Mary Hunt (July 4, 1830 – April 24, 1906) was an American activist in the United States temperance movement promoting total abstinence and prohibition of alcohol. She gained the power to accept or reject children's textbooks based on their representation of her views of the danger of alcohol. On her death there were questions asked regarding the finances of the organisation.

Background
Mary Hannah Hanchett was born in Litchfield, Connecticut on July 4, 1830, the daughter of Nancy Swift Hanchett (1804–1897) and Ephraim Hanchett (1803–1854). She graduated from Maryland's Patapsco Female Institute and stayed on to teach science. She married Leander B. Hunt of Massachusetts in 1852 and moved to Hyde Park, Boston. While helping her son Alfred E. Hunt study for a chemistry course at the Massachusetts Institute of Technology, she became interested in how the textbooks addressed the effects of alcohol on the human body. She developed a set of instructional materials for teaching elementary school children about the problems of drinking alcohol.
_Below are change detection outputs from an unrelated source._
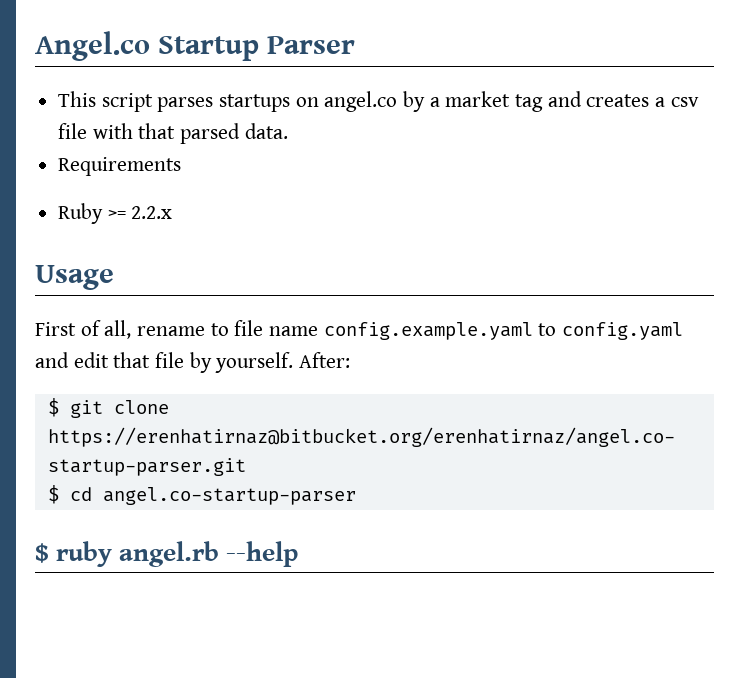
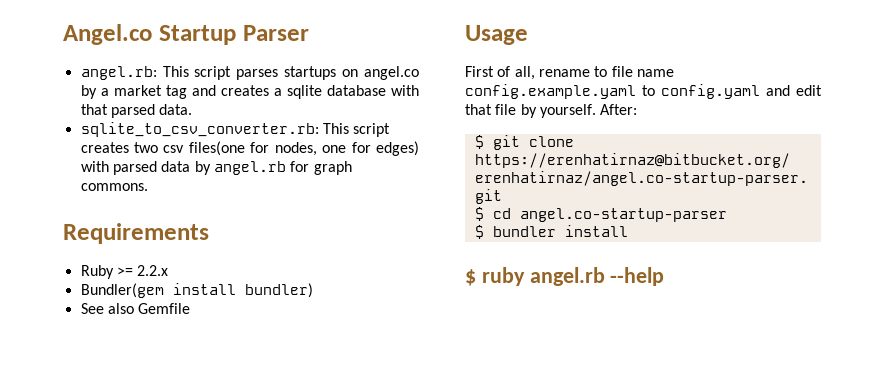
(355, 45) none -> [80,66,157,80] angel.rb:
[670,97,699,107] [58,123,88,139] csv file -> [286,85,386,99] sqlite database
[58,157,182,176] [58,203,173,224] Requirements // Ruby >= 2.2.x -> [80,122,391,137] [80,141,420,156] [80,161,352,175] [80,183,148,191] [63,223,209,244] [80,265,169,279] [80,283,313,298] [80,303,191,314] sqlite_to_csv_converter.rb: This script creates two csv files(one for nodes, one for edges) with parsed data by angel.rb for graph commons. // Requirements // Ruby >= 2.2.x // Bundler(gem install bundler) // See also Gemfile
(356, 496) none -> [474,225,628,239] // $ bundler install

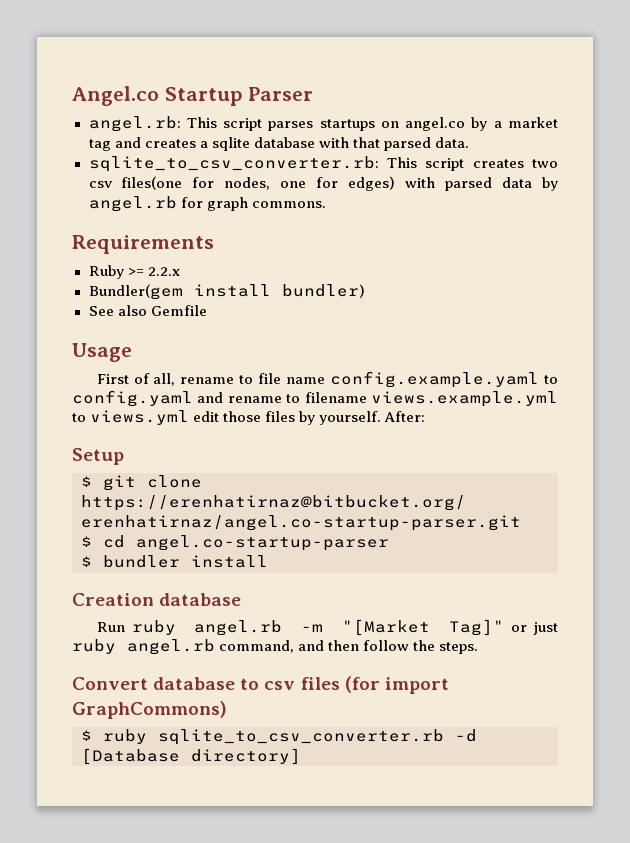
[796,85,822,96] [465,104,517,115] edit that file -> [227,391,558,407] [72,410,296,425] rename to filename views.example.yml to views.yml edit those files
(638, 109) none -> [72,448,124,465] // Setup
[465,267,665,286] $ ruby angel.rb --help -> [72,593,242,606] [96,619,558,636] [72,639,479,655] [72,676,449,694] [72,701,227,719] [81,729,477,745] [81,748,301,765] Creation database // Run ruby angel.rb -m "[Market Tag]" or just ruby angel.rb command, and then follow the steps. // Convert database to csv files (for import GraphCommons) // $ ruby sqlite_to_csv_converter.rb -d [Database directory]

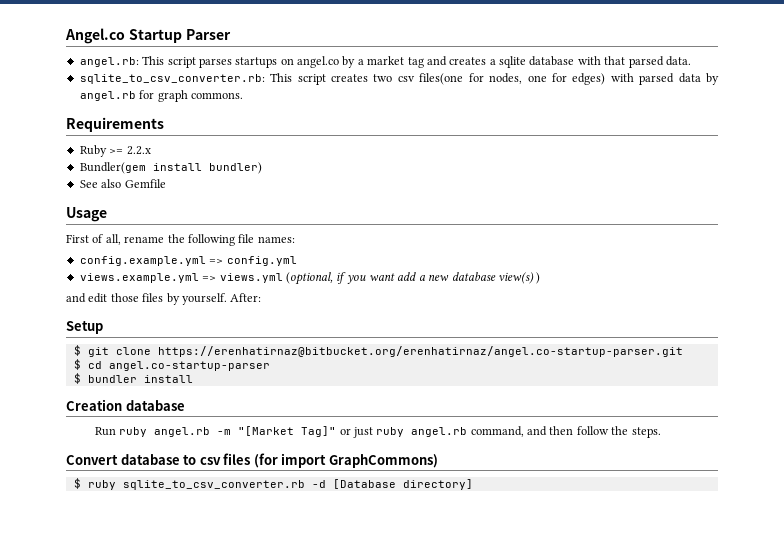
[239,371,558,388] [72,390,558,407] [72,410,190,425] to file name config.example.yaml to config.yaml and rename to filename views.example.yml to views.yml -> [167,234,295,246] [79,256,297,266] [79,272,541,285] [66,293,86,303] the following file names: // config.example.yml => config.yml // views.example.yml => views.yml (optional, if you want add a new database view(s) ) // and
Woman's Christian Temperance Union
In 1879 Frances Willard invited Hunt to speak on her instructional programming at the national convention of the Woman's Christian Temperance Union. By 1880, Hunt convinced the Woman's Christian Temperance Union to develop its textbook committee into a new Department of Scientific Temperance Instruction. As Superintendent of the national Department of Scientific Temperance Instruction, she worked with local superintendents on how to implement curriculum reform at the state, county and local levels. She provided step-by-step instructions to the WCTU chapters' superintendents for education, including how to put direct, single-issue pressure on elected representatives through demonstrations, meetings, petitions, pamphlets and letters. She envisioned success from the grass roots to the national level to ensure passage of laws requiring that textbooks teach every school child  a curriculum promoting complete abstinence for everyone and alcohol prohibition.
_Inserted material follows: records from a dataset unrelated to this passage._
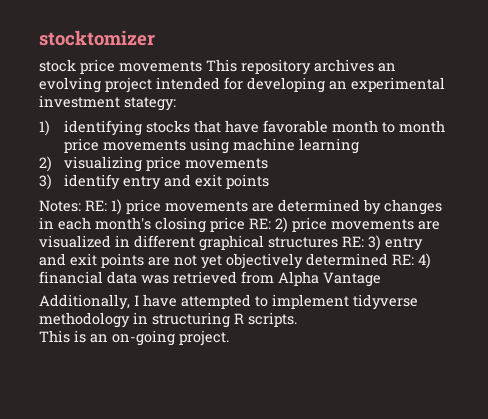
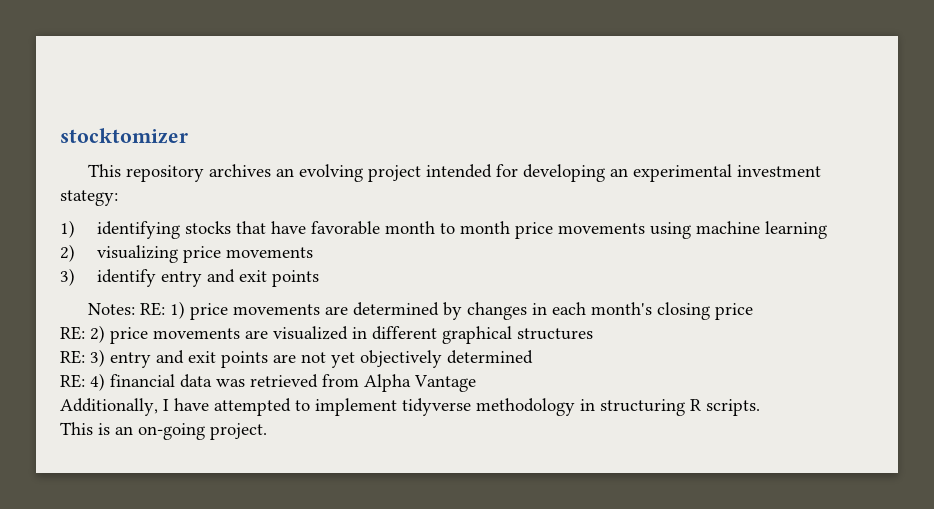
[39,59,202,74] stock price movements -> (188, 136) none
(245, 224) none -> (753, 311) //
(338, 242) none -> (593, 334) //
(388, 259) none -> (533, 357) //

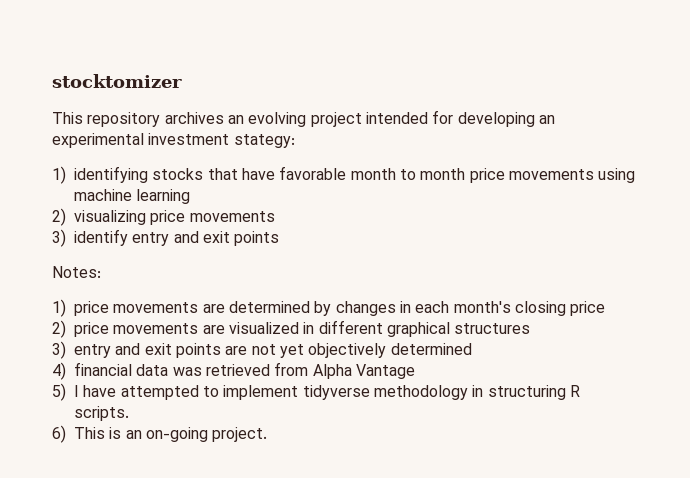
[139,302,165,316] RE: -> (101, 272) //
[60,326,85,340] RE: -> (606, 308) none
[60,350,85,364] RE: -> (531, 328) none
[60,374,85,388] RE: -> (472, 349) none
[60,398,158,416] Additionally, -> [52,383,66,401] 5)
(760, 407) none -> [52,425,66,443] 6)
She achieved the de facto power to veto any such textbook of which she did not approve. Hunt sent the first of her criteria for acceptable books to publishers, who then submitted the resulting drafts to her for recommendations and possible endorsement. For example, the WCTU leader did not approve of any book that mentioned the widespread medicinal use of alcohol or any book that even implied that drinking in moderation did not inevitably lead to serious alcohol abuse.

By the mid-1890s, the WCTU's program of temperance instruction and the textbooks endorsed by Mary Hunt were increasingly being criticized. The  Committee of Fifty, a group formed in 1893 by scholars to study the "liquor problem", was highly critical of  the ideological purity demanded by Mrs. Hunt.  It argued  that children should not be taught  "facts" that they would later find to be incorrect. The group  concluded that the WCTU's program of temperance instruction was seriously defective and probably counter-productive.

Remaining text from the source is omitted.